Markdown.New Crawl Local-First Access
Use markdown.new/crawl for multi-page crawling and async Markdown generation.
Required Behavior
- Prefer local API calls with
curl (or any suitable alternative tools).
- Assume no authentication is required unless the service behavior changes.
- Start with
POST /crawl to get a job ID.
- Poll
GET /crawl/status/{jobId} until crawl completes.
- Default to Markdown output; use
?format=json only when structured output is needed.
- Keep crawl scope explicit (
limit, depth, subdomain/external toggles, include/exclude patterns).
- State default crawl behavior: same-domain links only, up to
500 pages per job.
- If
/crawl fails (network, timeout, blocked host), fall back to another method and state the fallback.
Core Commands
curl -X POST "https://markdown.new/crawl" \
-H "Content-Type: application/json" \
-d '{"url":"https://docs.example.com","limit":50}'
curl "https://markdown.new/crawl/status/<jobId>"

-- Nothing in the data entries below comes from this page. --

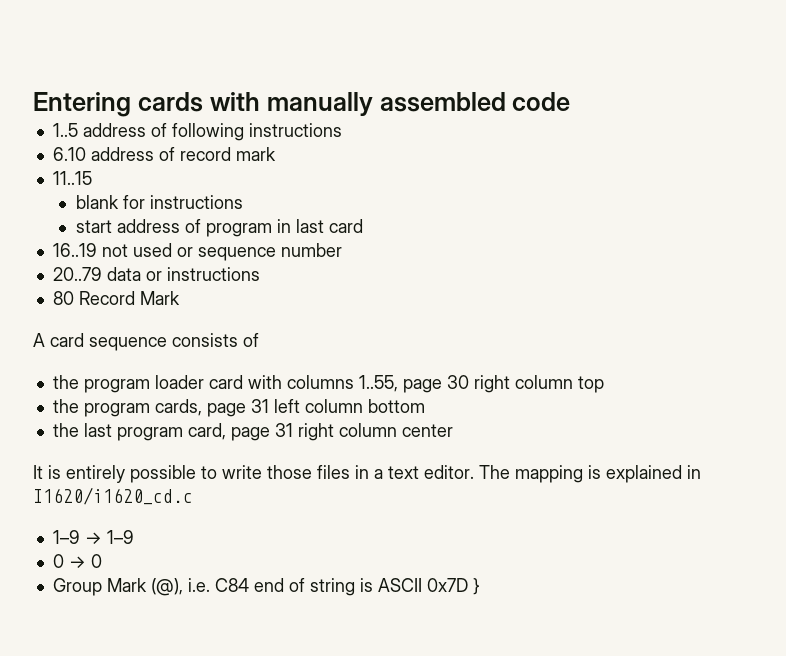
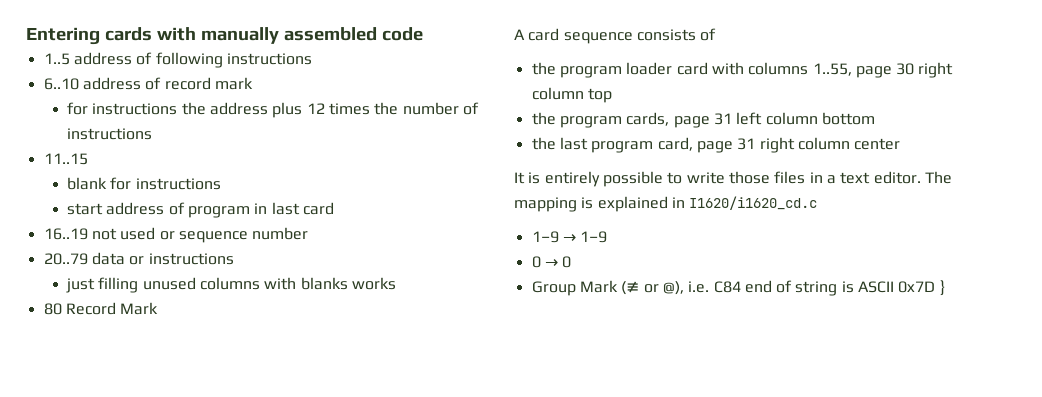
[52,147,86,161] 6.10 -> [43,78,79,90] 6..10
(276, 154) none -> [67,102,479,118] [67,128,153,140] // for instructions the address plus 12 times the number of instructions
(260, 274) none -> [66,277,396,293] // just filling unused columns with blanks works
[150,578,183,596] (@), -> [621,281,684,295] (≢ or @),

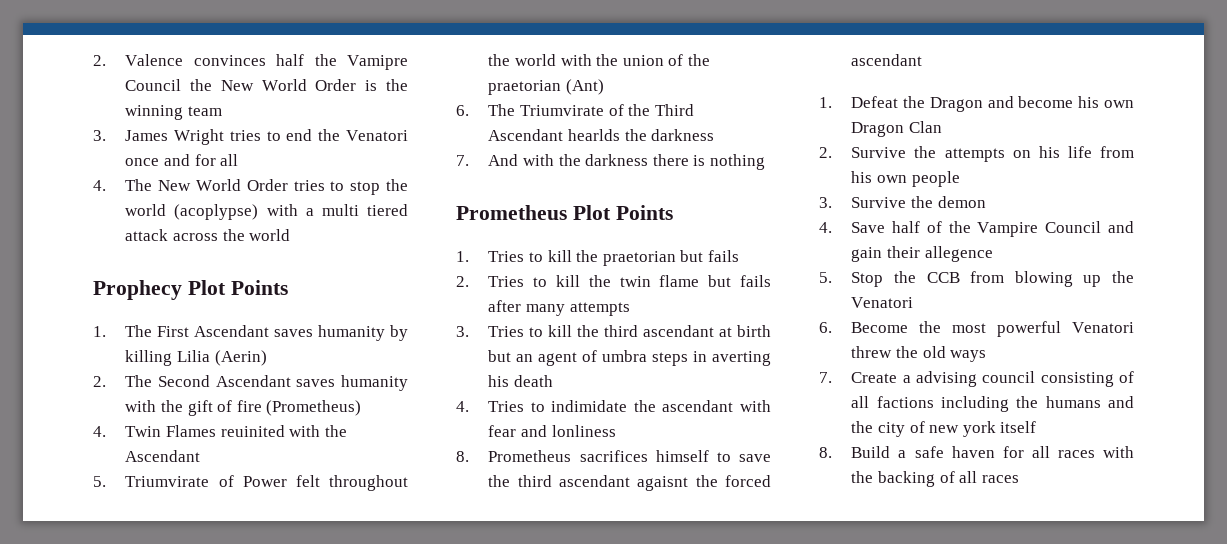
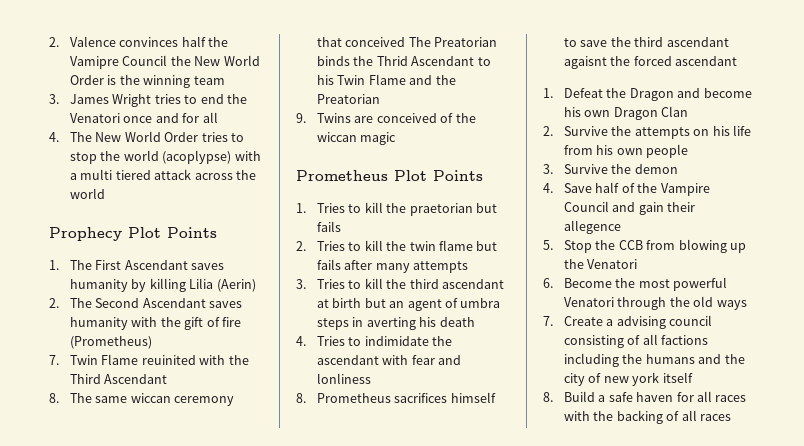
[93,425,216,437] 4. Twin Flames -> [49,354,139,365] 7. Twin Flame
(347, 431) none -> [70,374,102,384] Third
[93,475,408,491] [488,54,710,66] [488,79,604,95] [456,104,694,116] [488,129,715,141] [456,154,765,170] 5. Triumvirate of Power felt throughout the world with the union of the praetorian (Ant) // 6. The Triumvirate of the Third Ascendant hearlds the darkness // 7. And with the darkness there is nothing -> [49,393,235,406] [317,37,498,47] [317,56,491,66] [317,74,456,85] [317,94,381,104] [296,113,476,123] [317,132,397,145] 8. The same wiccan ceremony that conceived The Preatorian binds the Thrid Ascendant to his Twin Flame and the Preatorian // 9. Twins are conceived of the wiccan magic
[851,346,893,358] threw -> [617,297,667,310] through

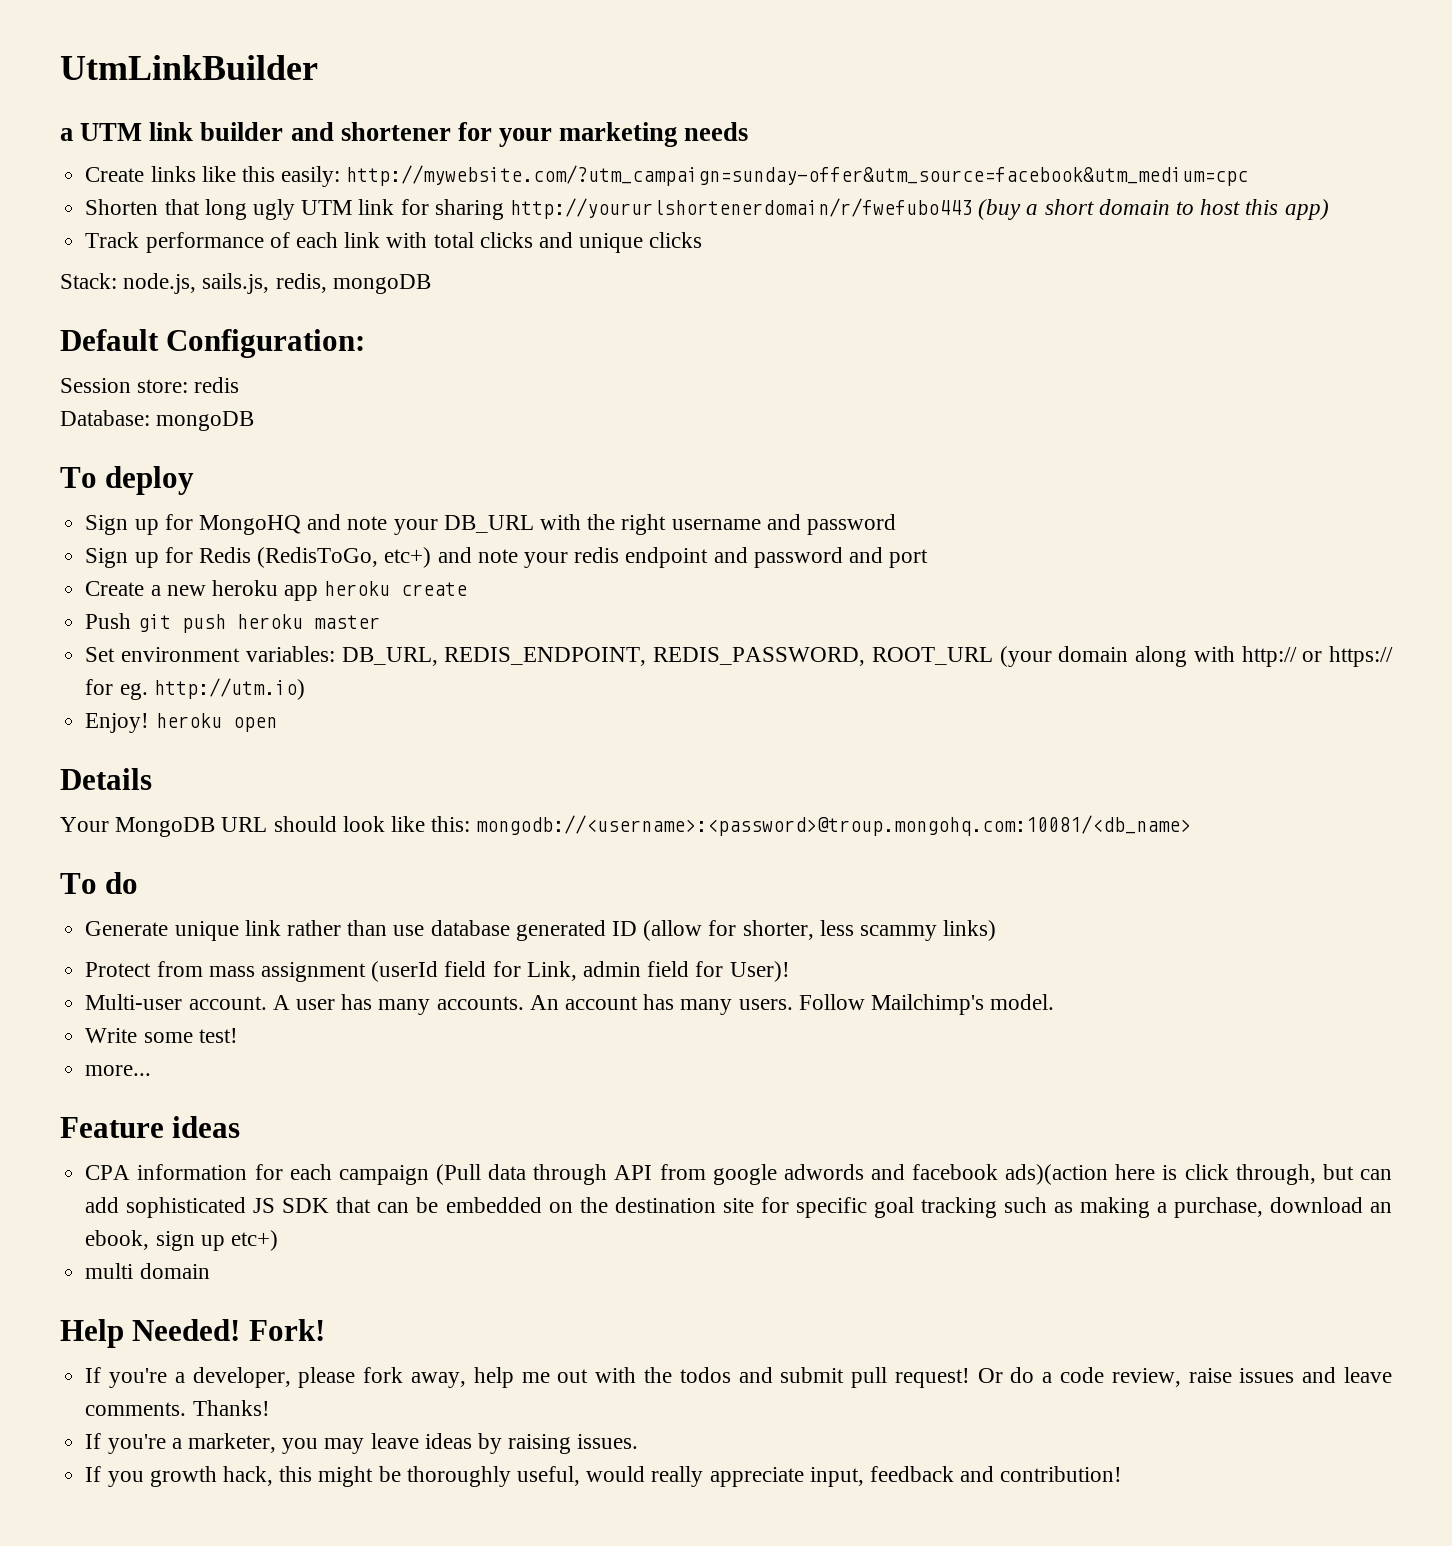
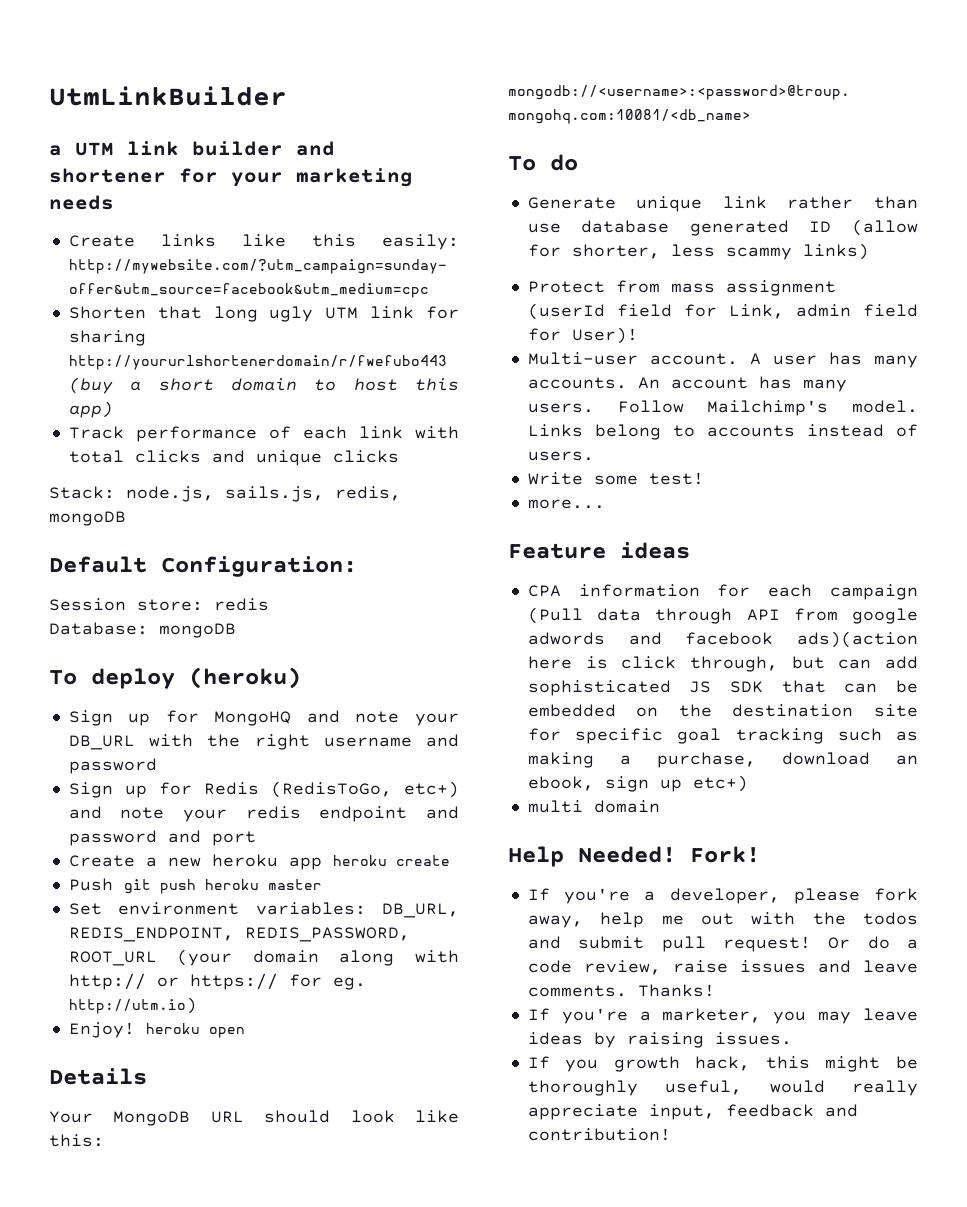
(195, 480) none -> [189,667,301,689] (heroku)
(1055, 1002) none -> [527,424,918,440] [527,451,594,461] Links belong to accounts instead of users.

curl "https://markdown.new/crawl/status/<jobId>?format=json"
curl "https://markdown.new/crawl/https://docs.example.com"
curl -X DELETE "https://markdown.new/crawl/status/<jobId>"
API Coverage
POST /crawl: create async crawl job and return job ID.
GET /crawl/status/{jobId}: return crawl output and status.
DELETE /crawl/status/{jobId}: cancel a running crawl; completed pages remain available.
GET /crawl/{url}: browser-style shortcut that starts crawl and returns tracking page.
Common Crawl Options
url (required): crawl starting URL.
limit: max pages, 1-500 (default 500).
depth: max link depth, 1-10 (default 5).
render: enable JS rendering for SPA pages.
source: URL discovery strategy (all, sitemaps, links).
maxAge: max cache age seconds (0-604800, default 86400).
modifiedSince: UNIX timestamp; crawl pages modified after this time.
includeExternalLinks: include cross-domain links.
includeSubdomains: include subdomains.
includePatterns / excludePatterns: wildcard URL filtering.
Output Notes
GET /crawl/status/{jobId} returns concatenated Markdown by default.
- Add
?format=json for per-page structured records.
- Images are stripped by default; add
?retain_images=true to keep them.
- Results are retained for 14 days; expired job IDs return errors.
Operational Limits
- Rate model (as documented in the crawl page FAQ): each crawl costs 50 units against a 500 daily limit (about 10 crawls/day).
- Prefer lower
limit values for targeted extraction to reduce cost and runtime.